Thanks Marshall, José and Markus for your feedback / code!

You're right: the XMI is not sufficiently self-describing.
The ambiguity between numeric and referential features is
a critical problem to inferring a type system from an XMI
file - at least in my scenario.

Best,

-- Richard

Re: Extracting a type system definition from an XMI file

Posted by mak28ma <ma...@uni-wuerzburg.de>.
Hi,

a collegue once tried that with the attached code.
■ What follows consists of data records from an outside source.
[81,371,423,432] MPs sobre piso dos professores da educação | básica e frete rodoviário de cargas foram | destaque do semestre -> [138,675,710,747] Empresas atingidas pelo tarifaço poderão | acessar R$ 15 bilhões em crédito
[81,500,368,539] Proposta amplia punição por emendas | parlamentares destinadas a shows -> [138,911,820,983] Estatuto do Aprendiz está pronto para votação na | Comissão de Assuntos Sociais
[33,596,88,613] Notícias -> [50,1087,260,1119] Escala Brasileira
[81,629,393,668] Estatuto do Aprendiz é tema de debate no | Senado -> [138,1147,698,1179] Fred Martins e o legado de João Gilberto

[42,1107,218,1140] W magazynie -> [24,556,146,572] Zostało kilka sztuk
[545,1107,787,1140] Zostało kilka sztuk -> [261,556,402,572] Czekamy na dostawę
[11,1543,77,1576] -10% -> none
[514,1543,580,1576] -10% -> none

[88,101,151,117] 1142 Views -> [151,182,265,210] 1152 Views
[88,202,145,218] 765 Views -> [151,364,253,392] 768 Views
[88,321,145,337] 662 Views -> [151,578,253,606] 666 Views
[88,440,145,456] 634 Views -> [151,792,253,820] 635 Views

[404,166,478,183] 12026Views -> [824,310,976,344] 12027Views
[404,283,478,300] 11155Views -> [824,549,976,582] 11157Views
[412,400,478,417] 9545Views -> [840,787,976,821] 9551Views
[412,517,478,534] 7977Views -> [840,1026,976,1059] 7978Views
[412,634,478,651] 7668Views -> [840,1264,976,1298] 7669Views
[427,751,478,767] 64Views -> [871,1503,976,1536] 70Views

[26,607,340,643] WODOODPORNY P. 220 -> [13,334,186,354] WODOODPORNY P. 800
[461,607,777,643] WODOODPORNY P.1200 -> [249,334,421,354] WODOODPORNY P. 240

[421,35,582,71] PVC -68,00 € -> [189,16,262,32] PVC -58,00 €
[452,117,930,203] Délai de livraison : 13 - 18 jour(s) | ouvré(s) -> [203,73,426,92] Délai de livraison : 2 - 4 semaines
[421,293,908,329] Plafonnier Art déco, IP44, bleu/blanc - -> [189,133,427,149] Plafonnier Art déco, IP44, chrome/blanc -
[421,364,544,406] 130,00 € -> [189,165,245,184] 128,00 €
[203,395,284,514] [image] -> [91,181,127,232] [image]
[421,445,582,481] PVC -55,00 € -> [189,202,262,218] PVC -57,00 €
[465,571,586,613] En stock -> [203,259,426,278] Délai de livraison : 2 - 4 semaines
Can obviously not 
recreate the hierarchy but for some easy cases its fine.

Best regards

Markus Krug



Am 15.05.2017 um 19:02 schrieb José Tomás Atria:
> I think Marshall is right, in the sense that you could recover "a" type
> system that would allow for the observed features found in a serialized
> cas, but that resulting type system would be pretty useless, as it would
> have none of the type and hierarchy constraints of the original.
>
> But also, it would probably be full of errors, for example, since AFAIK,
> there's no way to distinguish whether an int found in the value for a
> feature is an actual int value, or an xmi:id reference to another
> annotation in the xmi (e.g. <cas:Annotation someIntValue="1675",
> someOtherAnnotation="1765"> offers no way of distinguishing between the
> literal int 1675 value for the "someInt" feature and the xmi:id reference
> value from the "someOtherAnnotation" feature).
>
> in brief: this sounds like trying to infer a valid schema from a set of
> conforming instances, which i remember to be a futile effort.
>
> On Mon, May 15, 2017 at 9:59 AM Marshall Schor <ms...@schor.com> wrote:
>
>> Hi,
>>
>> The xmi file would contain just a set of "examples" of the type system,
>> right?
>>
>> And there would be nothing there that would indicate the type hierarchy, I
>> think, although one might be able to heuristically guess at a possible
>> hierarchy, if there were instances of types that were members of various
>> levels
>> of the hierarchy, for instance if there was a type
>>
>> foo  with features foof1 (e.g. string) and foof2 (ref to type bar)
>>
>> superfoo with features just being foof1 (of same type as foof1 in foo)
>>
>> Then you might be able to conclude a guess about the hierarchy...
>>
>>
>> You might mean, instead, to come up with some type system that would "fit"
>> the
>> types in the xmi, with no need to have those be the actual type system.
>> Even
>> that, it may be difficult, because an xmi instance doesn't describe the
>> data
>> type of its feature value, and the encoding of the feature value is
>> ambiguous
>> with respect to the type system, I think. For instance, a feature
>> reference is
>> encoded as an integer value.
>>
>> -Marshall
>>
>>
>> On 5/12/2017 12:32 PM, Richard Eckart de Castilho wrote:
>>> Hi all,
>>>
>>> do we have code somewhere that tries to reverse-engineer
>>> a type system description given an XMI file?
>>>
>>> Cheers,
>>>
>>> -- Richard
>>>
>> --
> sent from a phone. please excuse terseness and tpyos.
>
> enviado desde un teléfono. por favor disculpe la parquedad y los erroers.
>


Re: Extracting a type system definition from an XMI file

Posted by José Tomás Atria <jt...@gmail.com>.
I think Marshall is right, in the sense that you could recover "a" type
system that would allow for the observed features found in a serialized
cas, but that resulting type system would be pretty useless, as it would
have none of the type and hierarchy constraints of the original.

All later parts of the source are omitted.